EXERCISE DIRECTIONS:
The lines from the top of the listing through the one containing "and reads/writes for MoviePy or imageio." are to be retyped exactly, with no other lines.

INPUT DATA:
----------

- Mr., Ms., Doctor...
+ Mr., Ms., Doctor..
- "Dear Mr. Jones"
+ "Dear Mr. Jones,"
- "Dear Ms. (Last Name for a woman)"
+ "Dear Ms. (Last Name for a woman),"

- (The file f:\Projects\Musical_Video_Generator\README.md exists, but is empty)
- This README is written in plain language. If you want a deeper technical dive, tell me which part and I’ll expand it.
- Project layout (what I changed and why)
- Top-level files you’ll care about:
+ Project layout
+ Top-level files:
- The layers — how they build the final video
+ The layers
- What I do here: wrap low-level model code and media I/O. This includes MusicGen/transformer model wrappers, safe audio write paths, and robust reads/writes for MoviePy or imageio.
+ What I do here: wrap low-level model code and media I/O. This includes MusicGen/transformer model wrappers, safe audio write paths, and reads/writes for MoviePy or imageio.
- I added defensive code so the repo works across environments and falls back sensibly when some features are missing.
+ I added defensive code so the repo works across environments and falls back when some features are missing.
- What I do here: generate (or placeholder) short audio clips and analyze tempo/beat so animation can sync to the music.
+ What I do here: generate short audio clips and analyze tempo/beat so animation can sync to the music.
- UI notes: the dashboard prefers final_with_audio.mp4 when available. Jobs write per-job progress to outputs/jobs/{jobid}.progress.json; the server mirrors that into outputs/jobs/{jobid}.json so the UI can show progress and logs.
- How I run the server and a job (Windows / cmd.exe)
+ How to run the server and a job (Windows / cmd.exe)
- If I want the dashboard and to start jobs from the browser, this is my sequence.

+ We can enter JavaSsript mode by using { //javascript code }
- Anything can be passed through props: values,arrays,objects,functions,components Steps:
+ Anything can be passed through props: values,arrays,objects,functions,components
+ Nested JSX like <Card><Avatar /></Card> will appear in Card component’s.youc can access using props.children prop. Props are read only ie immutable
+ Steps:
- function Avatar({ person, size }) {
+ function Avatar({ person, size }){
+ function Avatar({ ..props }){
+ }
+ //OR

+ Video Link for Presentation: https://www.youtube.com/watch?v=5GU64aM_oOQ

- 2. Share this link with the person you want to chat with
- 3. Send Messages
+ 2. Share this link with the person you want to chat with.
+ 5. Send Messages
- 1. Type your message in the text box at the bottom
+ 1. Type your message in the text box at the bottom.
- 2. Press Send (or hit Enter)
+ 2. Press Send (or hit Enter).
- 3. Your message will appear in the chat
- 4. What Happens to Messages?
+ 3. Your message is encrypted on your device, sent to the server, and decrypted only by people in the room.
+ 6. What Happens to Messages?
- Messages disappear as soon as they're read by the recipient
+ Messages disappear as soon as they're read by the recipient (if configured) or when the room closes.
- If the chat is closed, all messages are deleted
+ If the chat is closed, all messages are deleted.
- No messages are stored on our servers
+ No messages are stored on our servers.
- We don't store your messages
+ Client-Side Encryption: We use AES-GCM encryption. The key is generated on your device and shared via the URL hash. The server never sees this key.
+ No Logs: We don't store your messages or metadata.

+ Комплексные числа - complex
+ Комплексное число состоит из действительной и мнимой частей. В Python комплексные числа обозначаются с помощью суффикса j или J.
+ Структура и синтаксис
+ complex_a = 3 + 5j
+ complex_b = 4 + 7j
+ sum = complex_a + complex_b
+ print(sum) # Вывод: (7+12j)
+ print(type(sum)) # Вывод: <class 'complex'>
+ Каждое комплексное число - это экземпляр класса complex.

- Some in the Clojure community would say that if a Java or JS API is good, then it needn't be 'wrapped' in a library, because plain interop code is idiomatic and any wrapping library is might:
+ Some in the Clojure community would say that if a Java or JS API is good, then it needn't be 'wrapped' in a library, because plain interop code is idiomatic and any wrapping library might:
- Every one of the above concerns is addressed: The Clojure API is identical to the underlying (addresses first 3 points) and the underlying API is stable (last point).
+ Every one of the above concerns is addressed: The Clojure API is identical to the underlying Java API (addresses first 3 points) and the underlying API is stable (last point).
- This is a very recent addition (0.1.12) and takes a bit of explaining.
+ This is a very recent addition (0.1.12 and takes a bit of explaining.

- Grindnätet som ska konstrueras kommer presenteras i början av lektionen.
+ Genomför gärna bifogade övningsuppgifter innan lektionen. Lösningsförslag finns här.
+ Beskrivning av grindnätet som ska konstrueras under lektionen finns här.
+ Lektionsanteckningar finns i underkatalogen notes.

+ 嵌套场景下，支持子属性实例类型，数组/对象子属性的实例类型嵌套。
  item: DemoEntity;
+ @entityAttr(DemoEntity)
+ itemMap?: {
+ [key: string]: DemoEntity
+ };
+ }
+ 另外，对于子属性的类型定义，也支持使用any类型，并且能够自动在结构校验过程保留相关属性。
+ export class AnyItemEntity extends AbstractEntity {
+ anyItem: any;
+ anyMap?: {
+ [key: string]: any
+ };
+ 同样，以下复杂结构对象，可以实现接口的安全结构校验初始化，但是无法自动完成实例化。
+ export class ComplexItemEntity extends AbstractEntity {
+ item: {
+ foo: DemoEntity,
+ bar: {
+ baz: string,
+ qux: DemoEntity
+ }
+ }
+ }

----------

WRITTEN RESPONSE:
- Mr., Ms., Doctor...
+ Mr., Ms., Doctor..
- "Dear Mr. Jones"
+ "Dear Mr. Jones,"
- "Dear Ms. (Last Name for a woman)"
+ "Dear Ms. (Last Name for a woman),"

- (The file f:\Projects\Musical_Video_Generator\README.md exists, but is empty)
- This README is written in plain language. If you want a deeper technical dive, tell me which part and I’ll expand it.
- Project layout (what I changed and why)
- Top-level files you’ll care about:
+ Project layout
+ Top-level files:
- The layers — how they build the final video
+ The layers
- What I do here: wrap low-level model code and media I/O. This includes MusicGen/transformer model wrappers, safe audio write paths, and robust reads/writes for MoviePy or imageio.
+ What I do here: wrap low-level model code and media I/O. This includes MusicGen/transformer model wrappers, safe audio write paths, and reads/writes for MoviePy or imageio.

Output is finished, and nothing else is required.